It has been a long-standing contention – the Sports Commissioner’s Office (SCO) is toothless and afraid to crack the whip.
From addressing conflicts within sports associations to penalising organisers for failing to adhere to the Sports Development Act, the SCO is more than just a “final destination before retirement”, as it is often viewed.
The lack of action, evident over the years, is perhaps intended to encourage sports and not be too strict which will make people shy away.
The passive-like approach, however, has resulted in the rise of conflicting sports organisations.
In setting the record straight, veteran sports administrator Datuk Sieh Kok Chi explained the SCO plays a crucial role in addressing administrative woes and wrong-doings within Malaysian sports bodies.
“Each sport belongs to its respective international federation. The athletes belong to the respective international bodies as they compete under the rules of those organisations,” said Sieh.
“The international federations are therefore the parent bodies of the respective national sports associations (NSAs).”
He added the National Olympic Committees (NOCs) are merely umbrella bodies of the respective NSAs to facilitate participation in multi-sports games such as the Olympics, Asian Games and SEA Games.
“The NOCs only have shared jurisdiction over the athletes with their respective NSAs during such events. Other than that, the NOC has little power over the NSAs.
“In Malaysia, the regulating body for NSAs is the SCO, not the Olympic Council of Malaysia (OCM),” added the former OCM secretary.
“If an NSA is not registered with the SCO, it automatically ceases to be a member of OCM. However, some international federations act unfairly by insisting an NOC should recognise a sports association before it can be affiliated to the international body. This is ridiculous.
“Are some international federations prepared to accept illegitimate national sports associations based on the whims and fancies of the NOC who do not know much about the sport in question?” he asked.
As such, Sieh said that in Malaysia, only the SCO and the international federations should decide on the legitimacy of a national sports association.
“OCM should not be involved except to give its views in order to prevent politicking and vote-buying. Let OCM’s main role be on the participation in multi-sports games in a meaningful and beneficial fashion.”

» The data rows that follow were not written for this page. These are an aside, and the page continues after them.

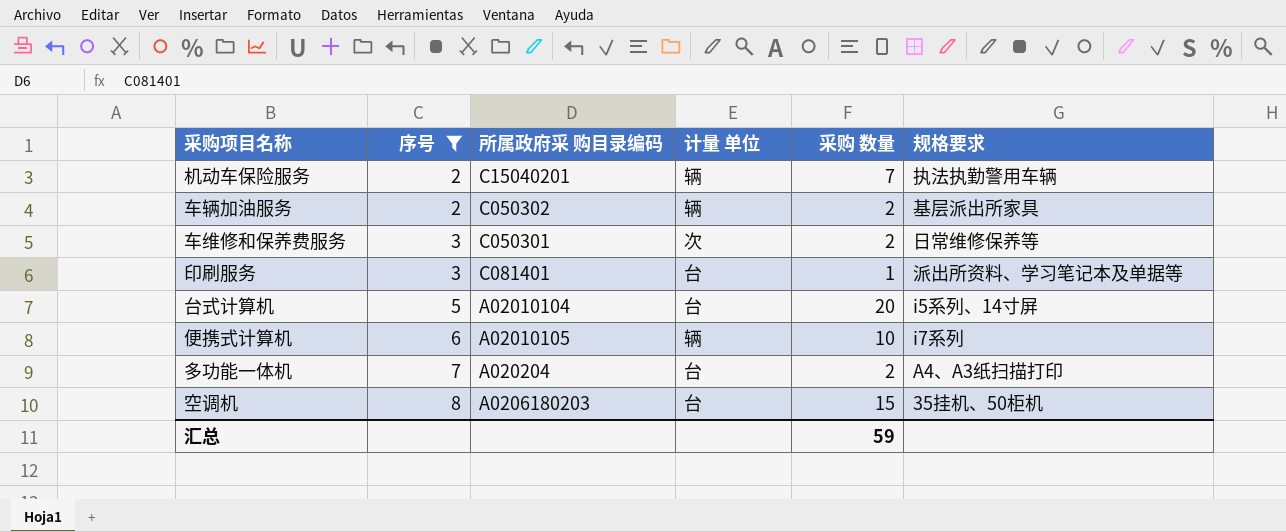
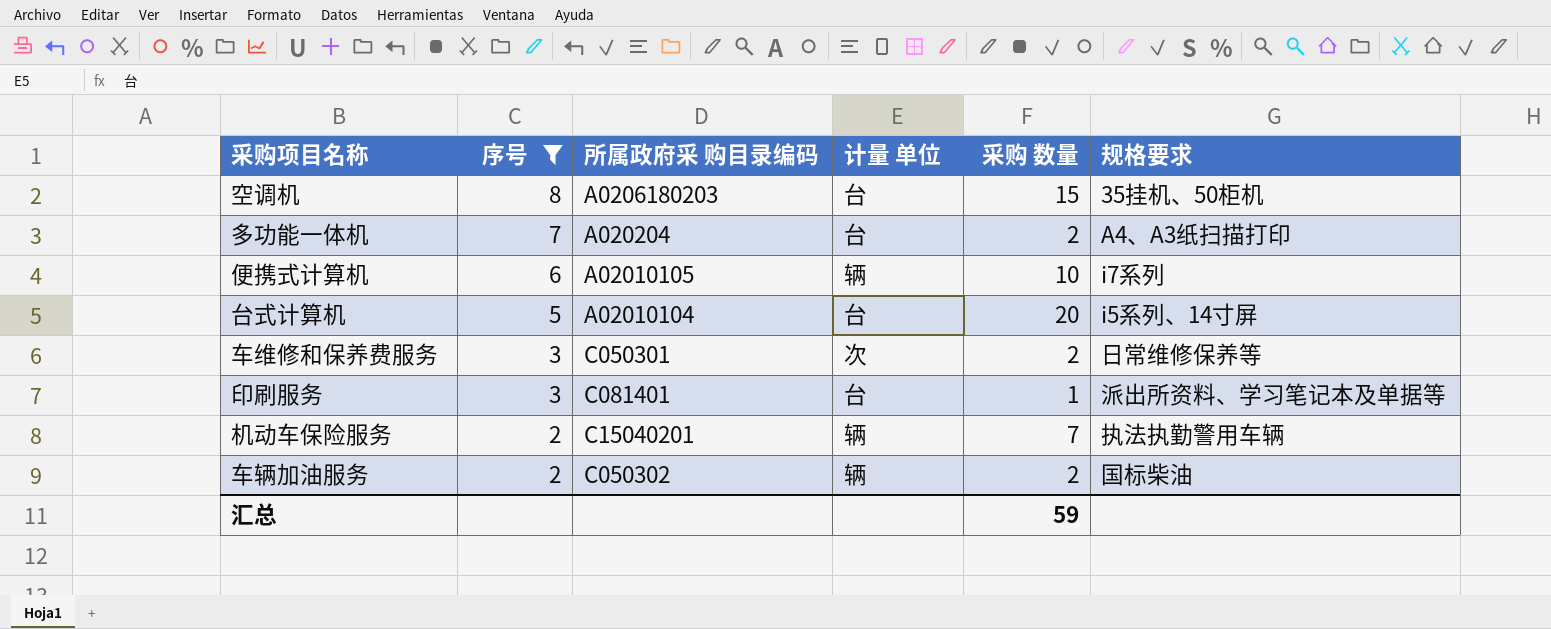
row order: 序号 ascending -> 序号 descending
车辆加油服务 | 规格要求: 基层派出所家具 -> 国标柴油

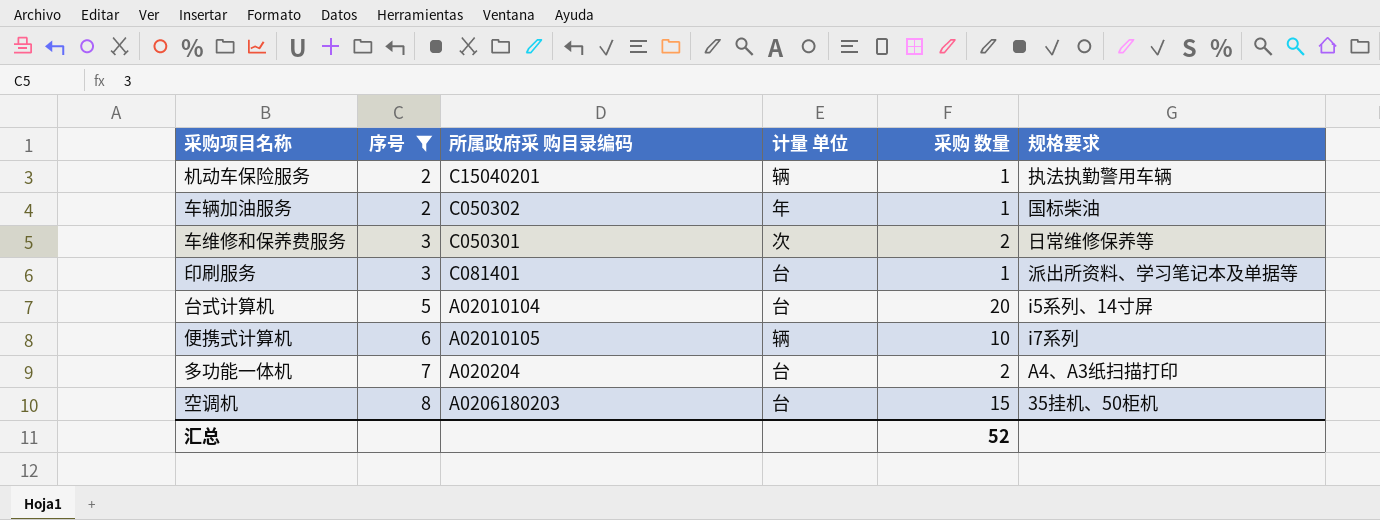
row order: 序号 descending -> 序号 ascending
机动车保险服务 | 采购 数量: 7 -> 1
车辆加油服务 | 计量 单位: 辆 -> 年
车辆加油服务 | 采购 数量: 2 -> 1
汇总 | 采购 数量: 59 -> 52

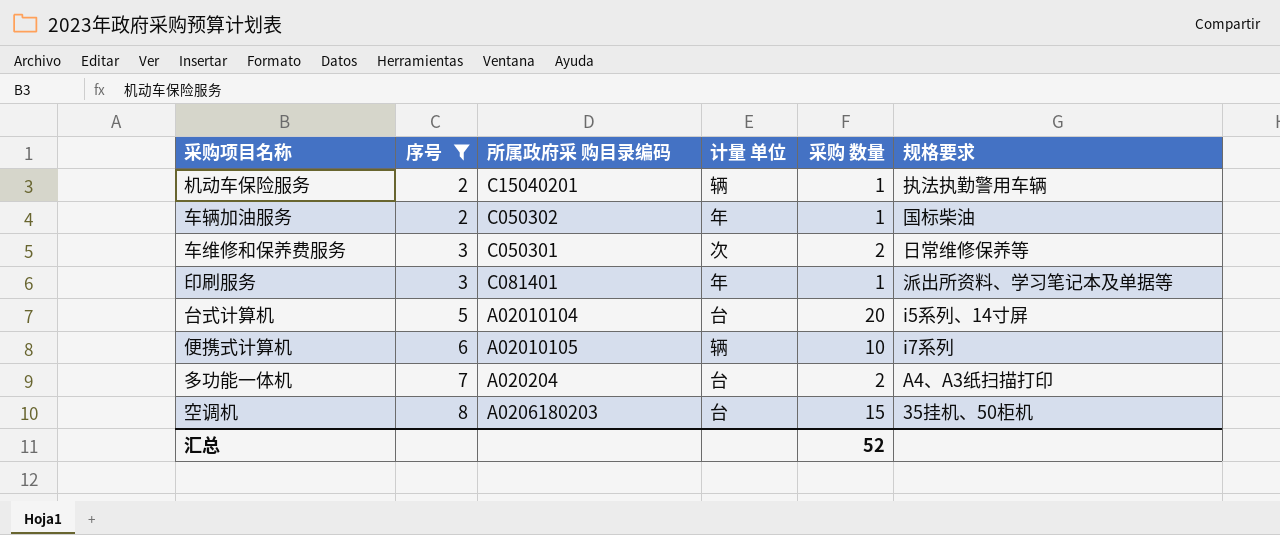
印刷服务 | 计量 单位: 台 -> 年

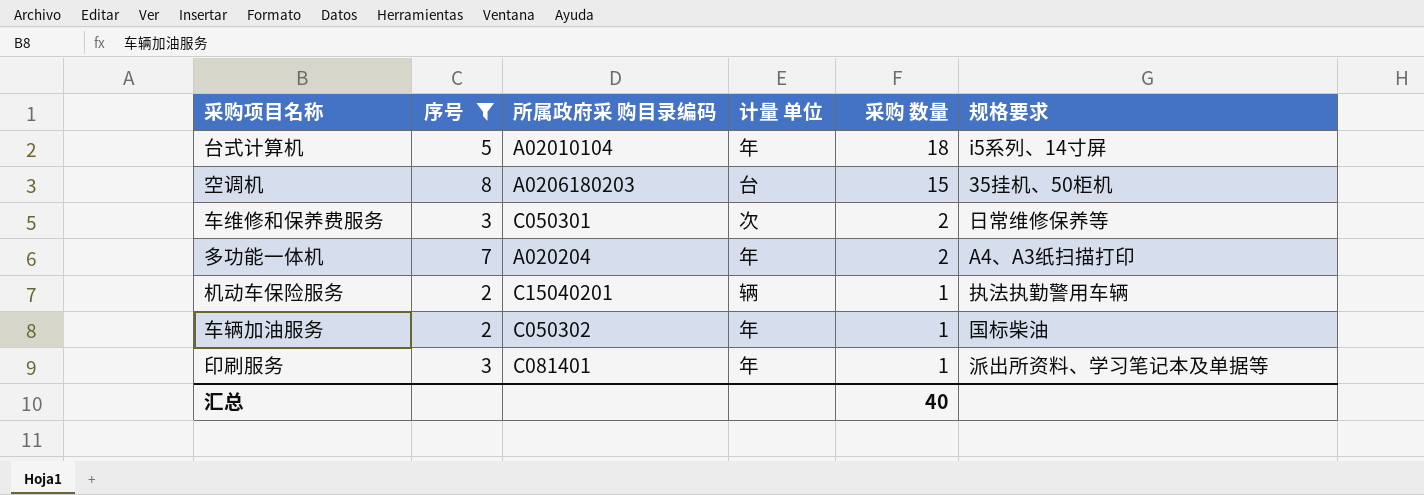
row order: 序号 ascending -> 采购 数量 descending
row 便携式计算机: 6 | A02010105 | 辆 | 10 | i7系列 -> none
台式计算机 | 计量 单位: 台 -> 年
台式计算机 | 采购 数量: 20 -> 18
多功能一体机 | 计量 单位: 台 -> 年
汇总 | 采购 数量: 52 -> 40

He pointed out that when an NSA is deregistered, the state sports associations remain in operation.
“And these state sports associations continue to organise or take part in events except at international level.”
He added it’s time to take the SCO seriously and that the office be beefed up by those who are well-versed with the Malaysian sporting scene and the challenges often associated with it.
“The SCO must also be apolitical. Also, aggrieved parties prefer to go to the courts because they do not seem to have faith in the SCO or in arbitration.”
Given the numerous changes in the sporting scene – from better legal representation to the evolving scene online – the SCO must be proactive and on top of its game or remain a mere rubber-stamp that it seems to be comfortable with.